PROBLEM TO WORK ON
If a record below holds a picture, leave the picture out and copy the rest exactly.

Items listed in a dataset:
_____

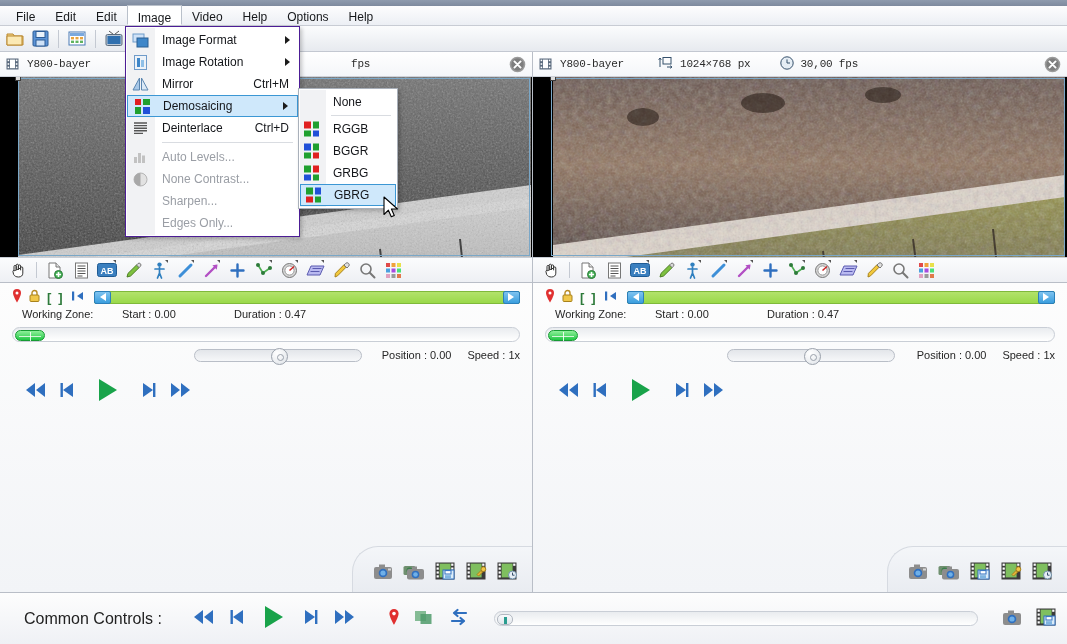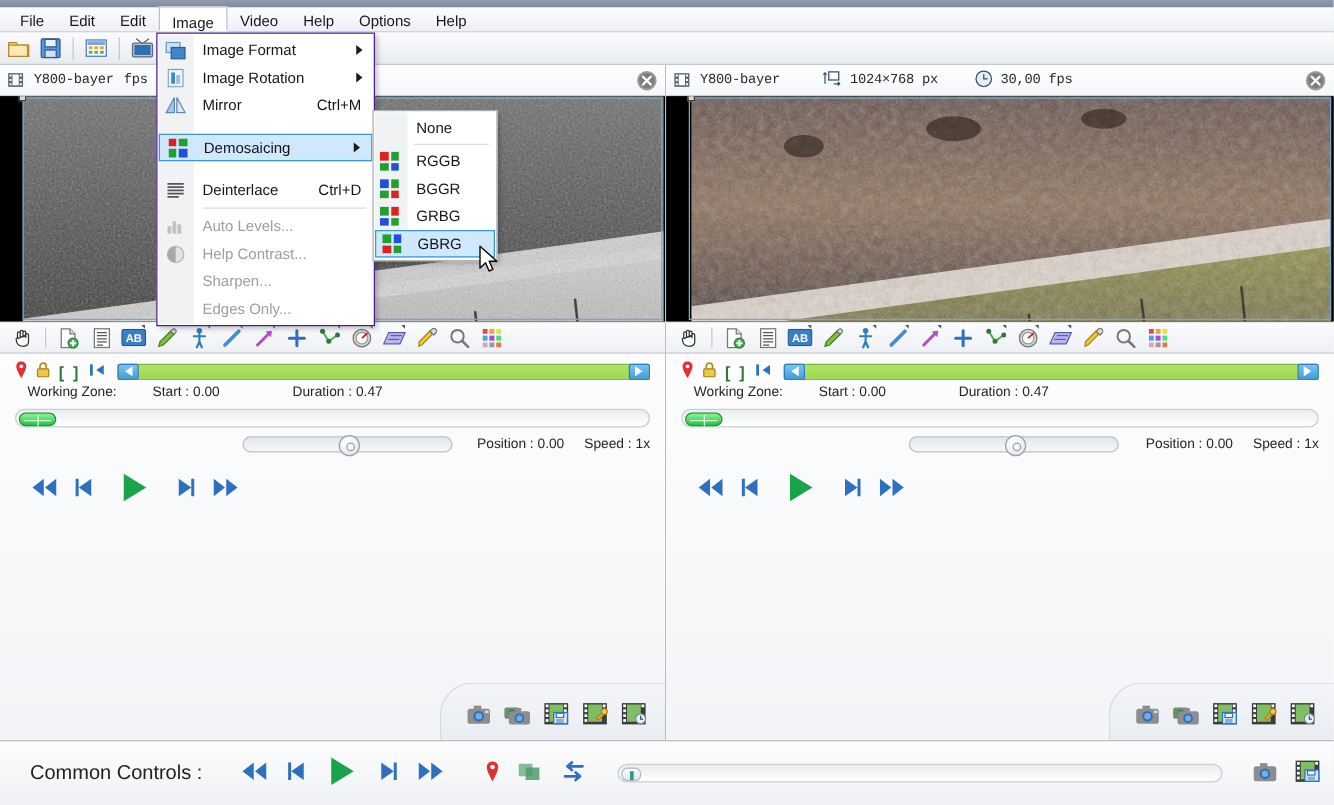--- a/index.html
+++ b/index.html
@@ -130,21 +130,21 @@
   
   .dropdown{
     position:absolute; left:125px; top:26px; width:175px;
     background:#ffffff; border:1px solid #4c1d95; z-index:50;
     box-shadow:2px 2px 4px rgba(0,0,0,.22);
     padding:2px 0;
   }
   .dropdown .gutter{ position:absolute; left:1px; top:1px; bottom:1px; width:28px; background:#f1f2f4;}
   .dd-item{ position:relative; height:22px; display:flex; align-items:center; padding-left:36px; font-size:12px; color:#14161a; }
   .dd-item.disabled{ color:#9a9ea5; }
-  .dd-item.sel{ background:#cfe8fb; border:1px solid #3c97d4; height:22px; margin:12px 1px; padding-left:35px;}
+  .dd-item.sel{ background:#cfe8fb; border:1px solid #3c97d4; height:22px; margin:0 1px; padding-left:35px;}
   .dd-item .ddicon{ position:absolute; left:5px; top:50%; transform:translateY(-50%); width:18px;height:18px;
       display:flex;align-items:center;justify-content:center;}
   .dd-item .shortcut{ position:absolute; right:10px; font-size:12px; }
   .dd-item .arrow{ position:absolute; right:9px; width:0;height:0;
       border-left:5px solid #1b1b1b; border-top:4px solid transparent; border-bottom:4px solid transparent;}
   .dd-sep{ height:1px; background:#d9dce1; margin:3px 6px 3px 36px;}
 
   .submenu{
     position:absolute; left:298px; top:88px; width:100px;
     background:#ffffff; border:1px solid #a9b0ba; z-index:55;
@@ -241,21 +241,21 @@
                 <rect x="1.6" y="5.2" width="1.6" height="1.6"></rect>
                 <rect x="1.6" y="8.6" width="1.6" height="1.6"></rect>
                 <rect x="9.8" y="1.6" width="1.6" height="1.6"></rect>
                 <rect x="9.8" y="5.2" width="1.6" height="1.6"></rect>
                 <rect x="9.8" y="8.6" width="1.6" height="1.6"></rect>
                 <rect x="4" y="1.6" width="5" height="8.6"></rect>
               </g>
             </svg>
         </span>
         <span class="txt">Y800-bayer</span>
-        <span class="txt" style="">fps</span>
+        <span class="txt" style="margin-left:252px">fps</span>
         <span class="closer">
           <svg width="17" height="17" viewBox="0 0 17 17">
               <circle cx="8.5" cy="8.5" r="7.8" fill="#9b9b9b"></circle>
               <circle cx="8.5" cy="8.5" r="6.2" fill="#7e7e7e"></circle>
               <path d="M5.4 5.4l6.2 6.2M11.6 5.4l-6.2 6.2" stroke="#fff" stroke-width="1.9" stroke-linecap="round"></path>
             </svg>
         </span>
       </div>
 
       <div class="pimage">
@@ -1038,21 +1038,21 @@
       <span>Auto Levels...</span>
     </div>
 
     <div class="dd-item disabled">
       <span class="ddicon">
           <svg width="15" height="15" viewBox="0 0 15 15">
             <circle cx="7.5" cy="7.5" r="6.5" fill="#e2e2e2" stroke="#b5b5b5"></circle>
             <path d="M7.5 1a6.5 6.5 0 000 13z" fill="#a8a8a8"></path>
           </svg>
         </span>
-      <span>Help Contrast...</span>
+      <span>None Contrast...</span>
     </div>
 
     <div class="dd-item disabled">
       <span class="ddicon"></span>
       <span>Sharpen...</span>
     </div>
 
     <div class="dd-item disabled">
       <span class="ddicon"></span>
       <span>Edges Only...</span>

_____

TASK SOLUTION
--- a/index.html
+++ b/index.html
@@ -130,21 +130,21 @@
   
   .dropdown{
     position:absolute; left:125px; top:26px; width:175px;
     background:#ffffff; border:1px solid #4c1d95; z-index:50;
     box-shadow:2px 2px 4px rgba(0,0,0,.22);
     padding:2px 0;
   }
   .dropdown .gutter{ position:absolute; left:1px; top:1px; bottom:1px; width:28px; background:#f1f2f4;}
   .dd-item{ position:relative; height:22px; display:flex; align-items:center; padding-left:36px; font-size:12px; color:#14161a; }
   .dd-item.disabled{ color:#9a9ea5; }
-  .dd-item.sel{ background:#cfe8fb; border:1px solid #3c97d4; height:22px; margin:12px 1px; padding-left:35px;}
+  .dd-item.sel{ background:#cfe8fb; border:1px solid #3c97d4; height:22px; margin:0 1px; padding-left:35px;}
   .dd-item .ddicon{ position:absolute; left:5px; top:50%; transform:translateY(-50%); width:18px;height:18px;
       display:flex;align-items:center;justify-content:center;}
   .dd-item .shortcut{ position:absolute; right:10px; font-size:12px; }
   .dd-item .arrow{ position:absolute; right:9px; width:0;height:0;
       border-left:5px solid #1b1b1b; border-top:4px solid transparent; border-bottom:4px solid transparent;}
   .dd-sep{ height:1px; background:#d9dce1; margin:3px 6px 3px 36px;}
 
   .submenu{
     position:absolute; left:298px; top:88px; width:100px;
     background:#ffffff; border:1px solid #a9b0ba; z-index:55;
@@ -241,21 +241,21 @@
                 <rect x="1.6" y="5.2" width="1.6" height="1.6"></rect>
                 <rect x="1.6" y="8.6" width="1.6" height="1.6"></rect>
                 <rect x="9.8" y="1.6" width="1.6" height="1.6"></rect>
                 <rect x="9.8" y="5.2" width="1.6" height="1.6"></rect>
                 <rect x="9.8" y="8.6" width="1.6" height="1.6"></rect>
                 <rect x="4" y="1.6" width="5" height="8.6"></rect>
               </g>
             </svg>
         </span>
         <span class="txt">Y800-bayer</span>
-        <span class="txt" style="">fps</span>
+        <span class="txt" style="margin-left:252px">fps</span>
         <span class="closer">
           <svg width="17" height="17" viewBox="0 0 17 17">
               <circle cx="8.5" cy="8.5" r="7.8" fill="#9b9b9b"></circle>
               <circle cx="8.5" cy="8.5" r="6.2" fill="#7e7e7e"></circle>
               <path d="M5.4 5.4l6.2 6.2M11.6 5.4l-6.2 6.2" stroke="#fff" stroke-width="1.9" stroke-linecap="round"></path>
             </svg>
         </span>
       </div>
 
       <div class="pimage">
@@ -1038,21 +1038,21 @@
       <span>Auto Levels...</span>
     </div>
 
     <div class="dd-item disabled">
       <span class="ddicon">
           <svg width="15" height="15" viewBox="0 0 15 15">
             <circle cx="7.5" cy="7.5" r="6.5" fill="#e2e2e2" stroke="#b5b5b5"></circle>
             <path d="M7.5 1a6.5 6.5 0 000 13z" fill="#a8a8a8"></path>
           </svg>
         </span>
-      <span>Help Contrast...</span>
+      <span>None Contrast...</span>
     </div>
 
     <div class="dd-item disabled">
       <span class="ddicon"></span>
       <span>Sharpen...</span>
     </div>
 
     <div class="dd-item disabled">
       <span class="ddicon"></span>
       <span>Edges Only...</span>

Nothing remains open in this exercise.